Start at the top and transcribe every record through the final line exactly.

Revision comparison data

--------------------------------------------------

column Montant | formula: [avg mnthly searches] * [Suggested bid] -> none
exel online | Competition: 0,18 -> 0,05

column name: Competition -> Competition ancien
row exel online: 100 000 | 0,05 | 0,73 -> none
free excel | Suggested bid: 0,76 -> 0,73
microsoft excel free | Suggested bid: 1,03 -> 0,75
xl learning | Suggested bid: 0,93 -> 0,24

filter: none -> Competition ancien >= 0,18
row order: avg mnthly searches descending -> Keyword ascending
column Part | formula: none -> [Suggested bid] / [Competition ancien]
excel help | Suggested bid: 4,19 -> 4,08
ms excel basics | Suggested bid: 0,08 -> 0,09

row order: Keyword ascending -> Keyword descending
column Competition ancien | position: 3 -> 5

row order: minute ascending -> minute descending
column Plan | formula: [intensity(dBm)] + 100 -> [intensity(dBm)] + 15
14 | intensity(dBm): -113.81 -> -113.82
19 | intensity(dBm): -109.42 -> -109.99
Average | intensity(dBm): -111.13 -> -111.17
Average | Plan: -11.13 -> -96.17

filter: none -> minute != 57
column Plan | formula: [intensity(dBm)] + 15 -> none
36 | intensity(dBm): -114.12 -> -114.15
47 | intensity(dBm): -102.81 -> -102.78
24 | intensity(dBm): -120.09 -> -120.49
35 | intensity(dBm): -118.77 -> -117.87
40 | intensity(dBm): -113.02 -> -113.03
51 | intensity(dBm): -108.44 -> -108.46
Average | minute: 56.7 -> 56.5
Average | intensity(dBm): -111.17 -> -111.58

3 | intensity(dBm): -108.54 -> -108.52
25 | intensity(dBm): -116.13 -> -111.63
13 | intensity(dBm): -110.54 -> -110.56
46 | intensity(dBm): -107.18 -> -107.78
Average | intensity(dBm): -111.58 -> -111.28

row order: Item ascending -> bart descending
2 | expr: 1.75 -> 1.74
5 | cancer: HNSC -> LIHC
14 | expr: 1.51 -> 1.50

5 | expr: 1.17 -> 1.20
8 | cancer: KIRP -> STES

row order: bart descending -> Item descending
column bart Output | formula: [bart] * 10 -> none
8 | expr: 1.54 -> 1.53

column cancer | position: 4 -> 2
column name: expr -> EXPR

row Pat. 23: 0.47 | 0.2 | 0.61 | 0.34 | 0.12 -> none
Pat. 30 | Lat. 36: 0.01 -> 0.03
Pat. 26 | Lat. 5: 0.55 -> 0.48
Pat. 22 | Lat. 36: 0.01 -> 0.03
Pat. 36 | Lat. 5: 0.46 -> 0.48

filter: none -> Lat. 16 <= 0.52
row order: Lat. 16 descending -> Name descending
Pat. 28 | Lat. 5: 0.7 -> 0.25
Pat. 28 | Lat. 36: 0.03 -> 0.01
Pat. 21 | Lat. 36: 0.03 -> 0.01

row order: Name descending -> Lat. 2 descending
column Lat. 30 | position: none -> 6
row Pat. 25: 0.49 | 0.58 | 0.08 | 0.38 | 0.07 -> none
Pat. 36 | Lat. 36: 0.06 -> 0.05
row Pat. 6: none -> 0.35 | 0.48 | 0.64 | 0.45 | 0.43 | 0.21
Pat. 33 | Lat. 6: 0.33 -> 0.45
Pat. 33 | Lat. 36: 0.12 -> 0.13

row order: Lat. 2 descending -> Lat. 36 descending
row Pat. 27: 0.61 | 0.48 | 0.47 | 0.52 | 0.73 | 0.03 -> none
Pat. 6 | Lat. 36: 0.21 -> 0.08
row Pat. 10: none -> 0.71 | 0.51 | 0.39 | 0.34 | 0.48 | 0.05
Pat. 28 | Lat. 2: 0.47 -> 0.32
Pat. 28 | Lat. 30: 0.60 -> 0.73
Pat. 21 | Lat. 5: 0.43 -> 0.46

--------------------------------------------------

* Result *
column Montant | formula: [avg mnthly searches] * [Suggested bid] -> none
exel online | Competition: 0,18 -> 0,05

column name: Competition -> Competition ancien
row exel online: 100 000 | 0,05 | 0,73 -> none
free excel | Suggested bid: 0,76 -> 0,73
microsoft excel free | Suggested bid: 1,03 -> 0,75
xl learning | Suggested bid: 0,93 -> 0,24

filter: none -> Competition ancien >= 0,18
row order: avg mnthly searches descending -> Keyword ascending
column Part | formula: none -> [Suggested bid] / [Competition ancien]
excel help | Suggested bid: 4,19 -> 4,08
ms excel basics | Suggested bid: 0,08 -> 0,09

row order: Keyword ascending -> Keyword descending
column Competition ancien | position: 3 -> 5

row order: minute ascending -> minute descending
column Plan | formula: [intensity(dBm)] + 100 -> [intensity(dBm)] + 15
14 | intensity(dBm): -113.81 -> -113.82
19 | intensity(dBm): -109.42 -> -109.99
Average | intensity(dBm): -111.13 -> -111.17
Average | Plan: -11.13 -> -96.17

filter: none -> minute != 57
column Plan | formula: [intensity(dBm)] + 15 -> none
36 | intensity(dBm): -114.12 -> -114.15
47 | intensity(dBm): -102.81 -> -102.78
24 | intensity(dBm): -120.09 -> -120.49
35 | intensity(dBm): -118.77 -> -117.87
40 | intensity(dBm): -113.02 -> -113.03
51 | intensity(dBm): -108.44 -> -108.46
Average | minute: 56.7 -> 56.5
Average | intensity(dBm): -111.17 -> -111.58

3 | intensity(dBm): -108.54 -> -108.52
25 | intensity(dBm): -116.13 -> -111.63
13 | intensity(dBm): -110.54 -> -110.56
46 | intensity(dBm): -107.18 -> -107.78
Average | intensity(dBm): -111.58 -> -111.28

row order: Item ascending -> bart descending
2 | expr: 1.75 -> 1.74
5 | cancer: HNSC -> LIHC
14 | expr: 1.51 -> 1.50

5 | expr: 1.17 -> 1.20
8 | cancer: KIRP -> STES

row order: bart descending -> Item descending
column bart Output | formula: [bart] * 10 -> none
8 | expr: 1.54 -> 1.53

column cancer | position: 4 -> 2
column name: expr -> EXPR

row Pat. 23: 0.47 | 0.2 | 0.61 | 0.34 | 0.12 -> none
Pat. 30 | Lat. 36: 0.01 -> 0.03
Pat. 26 | Lat. 5: 0.55 -> 0.48
Pat. 22 | Lat. 36: 0.01 -> 0.03
Pat. 36 | Lat. 5: 0.46 -> 0.48

filter: none -> Lat. 16 <= 0.52
row order: Lat. 16 descending -> Name descending
Pat. 28 | Lat. 5: 0.7 -> 0.25
Pat. 28 | Lat. 36: 0.03 -> 0.01
Pat. 21 | Lat. 36: 0.03 -> 0.01

row order: Name descending -> Lat. 2 descending
column Lat. 30 | position: none -> 6
row Pat. 25: 0.49 | 0.58 | 0.08 | 0.38 | 0.07 -> none
Pat. 36 | Lat. 36: 0.06 -> 0.05
row Pat. 6: none -> 0.35 | 0.48 | 0.64 | 0.45 | 0.43 | 0.21
Pat. 33 | Lat. 6: 0.33 -> 0.45
Pat. 33 | Lat. 36: 0.12 -> 0.13

row order: Lat. 2 descending -> Lat. 36 descending
row Pat. 27: 0.61 | 0.48 | 0.47 | 0.52 | 0.73 | 0.03 -> none
Pat. 6 | Lat. 36: 0.21 -> 0.08
row Pat. 10: none -> 0.71 | 0.51 | 0.39 | 0.34 | 0.48 | 0.05
Pat. 28 | Lat. 2: 0.47 -> 0.32
Pat. 28 | Lat. 30: 0.60 -> 0.73
Pat. 21 | Lat. 5: 0.43 -> 0.46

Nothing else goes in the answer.